Environmental Gradualism for the World Environment Day.
I am no anniversary fan, but most might know that last June 5th was the World Environment Day, as if the environment day was just one, and the other 364 days don´t even count…
The environment is, I believe, an everyday issue. But if we speak about anniversaries, it is worth to at least take some time for some inner thoughts, insights, to forge an idea tending to restore our bonds with nature.
To do so, I wanted to talk about Gradualism – being this, a principle which implies the gradual application, step by step, of actions tending to the sustainable management of our natural resources.
At UNLPam, we were asked to analyse an article on Gradualism titled: “Política Forestal: El Gradualismo como Exceso” (Forestry Policy: The Gradualism as an Excess) de J. Trevin (Idia XXI, INTA, 2005. Pp. 287-288).
The article presents two points of view: one that supports Gradualism as main principle to achieve a sustainable management of our ecosystems and another point of view which does not trust in it.
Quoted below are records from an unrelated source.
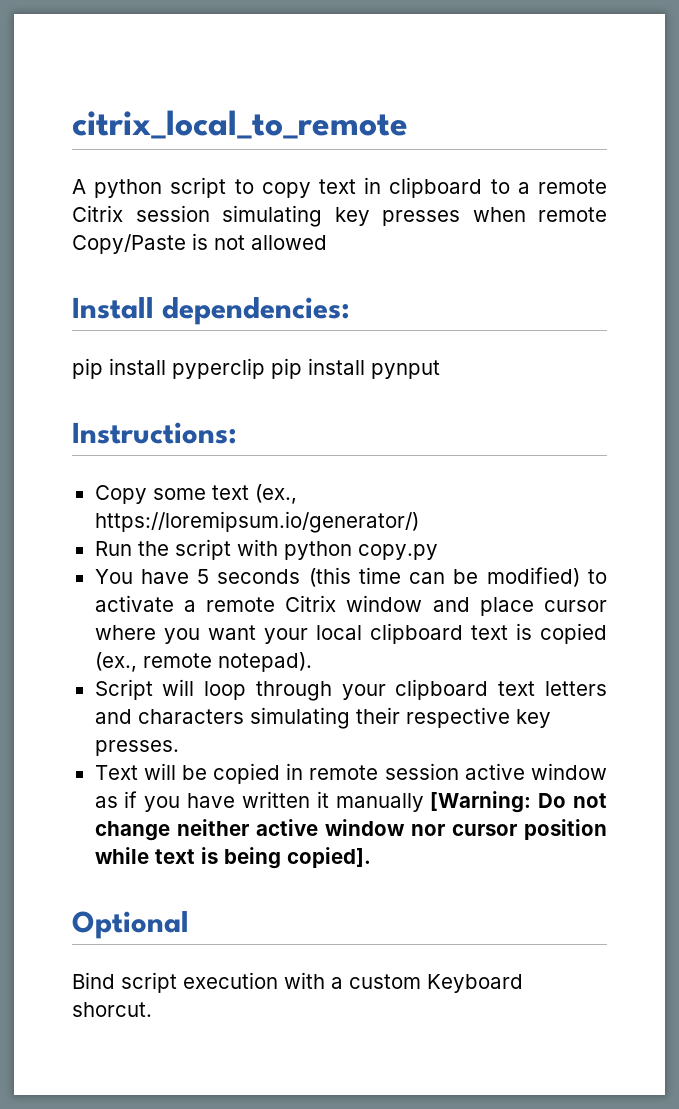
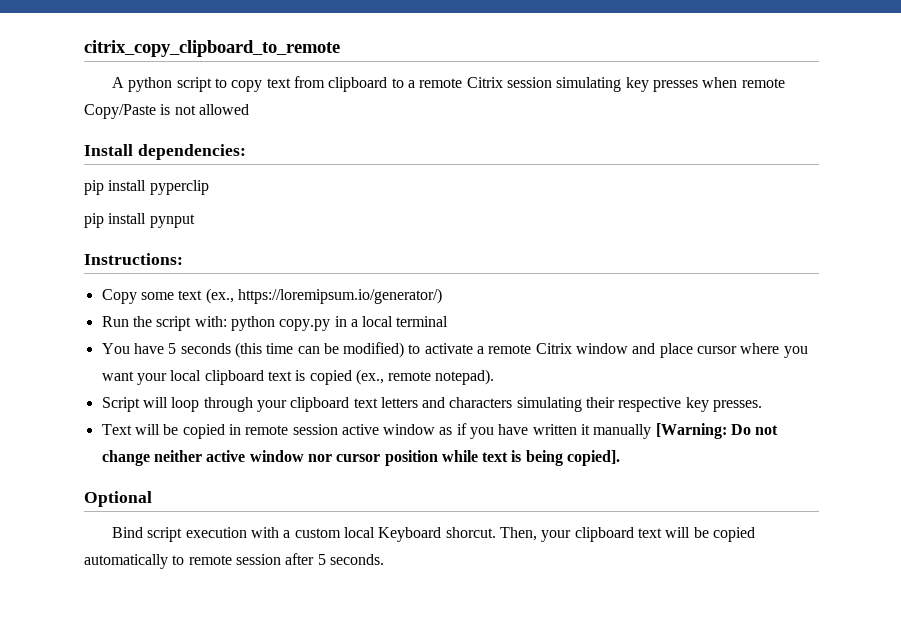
[72,110,408,139] citrix_local_to_remote -> [84,40,340,57] citrix_copy_clipboard_to_remote
[364,177,382,194] in -> [294,76,326,88] from
(265, 368) none -> (209, 187) //
[236,539,278,556] with -> [194,316,227,327] with:
(438, 552) none -> [334,316,449,327] in a local terminal
(421, 981) none -> [344,527,376,538] local
(152, 1009) none -> [500,527,755,542] [84,553,384,569] Then, your clipboard text will be copied automatically to remote session after 5 seconds.

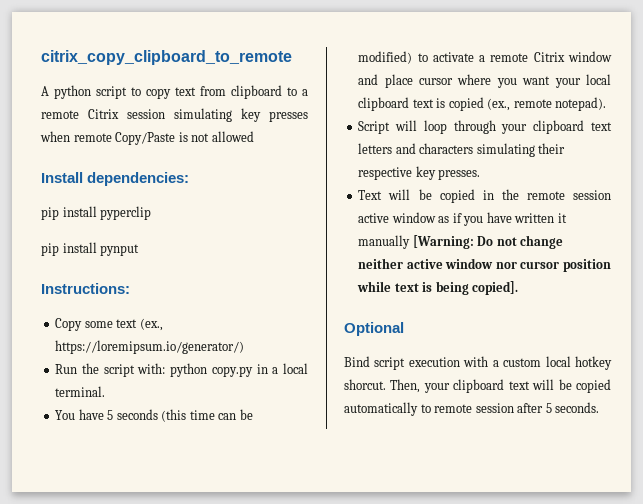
[396,316,449,327] terminal -> [55,386,106,397] terminal.
(241, 429) none -> [501,189,519,200] the
[378,527,442,542] Keyboard -> [575,356,612,370] hotkey

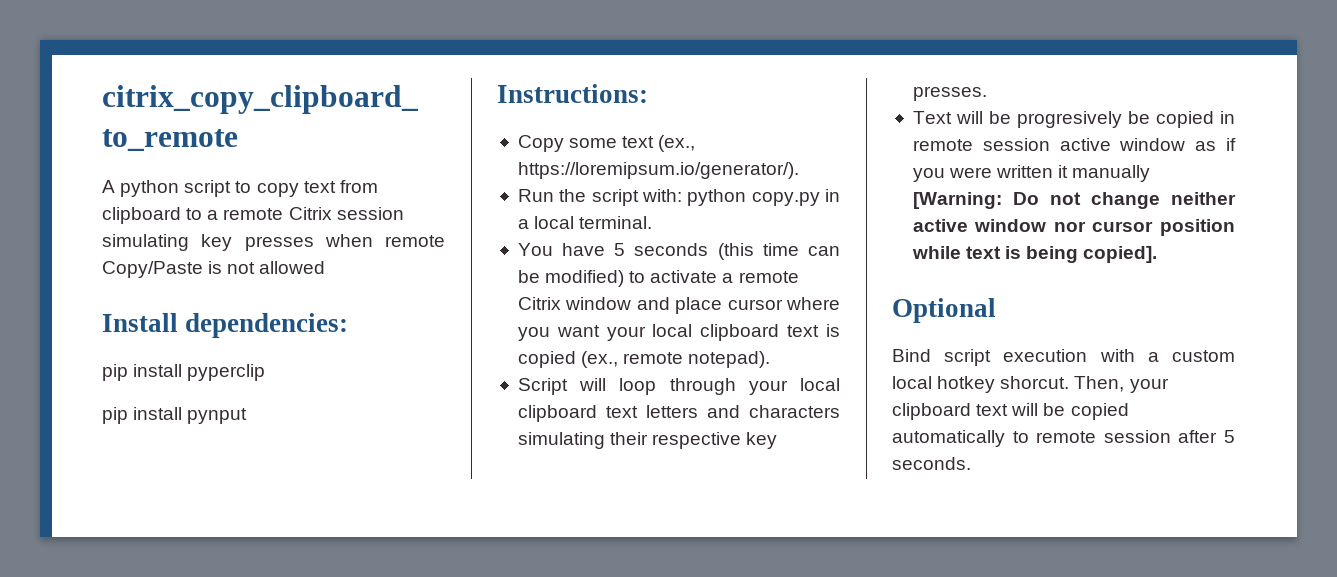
[55,340,245,354] https://loremipsum.io/generator/) -> [517,162,799,179] https://loremipsum.io/generator/).
(528, 129) none -> [800,378,840,391] local
(432, 194) none -> [1016,111,1150,128] progresively be
[501,189,519,200] the -> (1235, 117) none
[486,212,512,223] have -> [949,167,993,178] were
It is quite important to say that the concept of GRADUALISM is analogous to the PROGRESSIVITY principle defined in the 4th article of the National Environmental Policy, from the National Law Nº 25.675, General Law of the Environment (Argentina – 2002), which states that those economic and social changes concerning the management of our environment must be gradual in order not to cause big changes which might cause environmental damage in the future due to not knowing the true implications of our actions.
The negative side of Gradualism:
- It gives little attention to big decisions: “Their defenders pass through the importance and function of big decisions that, even taken spaced from one another affect profoundly in the value of gradual or subsequent incremental decision making, or even the precedent. A succession of small steps con produce great change, but there is nothing in them to guide the accumulation.”
- Little steps can be:
- CIRCULAR: Taking you back to where you started.
- DISPERSE: Towards many directions at the same time, but taking you nowhere at all.
- In the last 40 years, the Argentinian Environmental Policy, and the implementation of gradualism, is very difficult to evaluate with certainty, as the serene philosophy in the decision making required to do progressive changes is camouflaged with the Argentinian inoperative idiosyncrasy which characterizes us (or rather characterizes the decision makers who retain POWER)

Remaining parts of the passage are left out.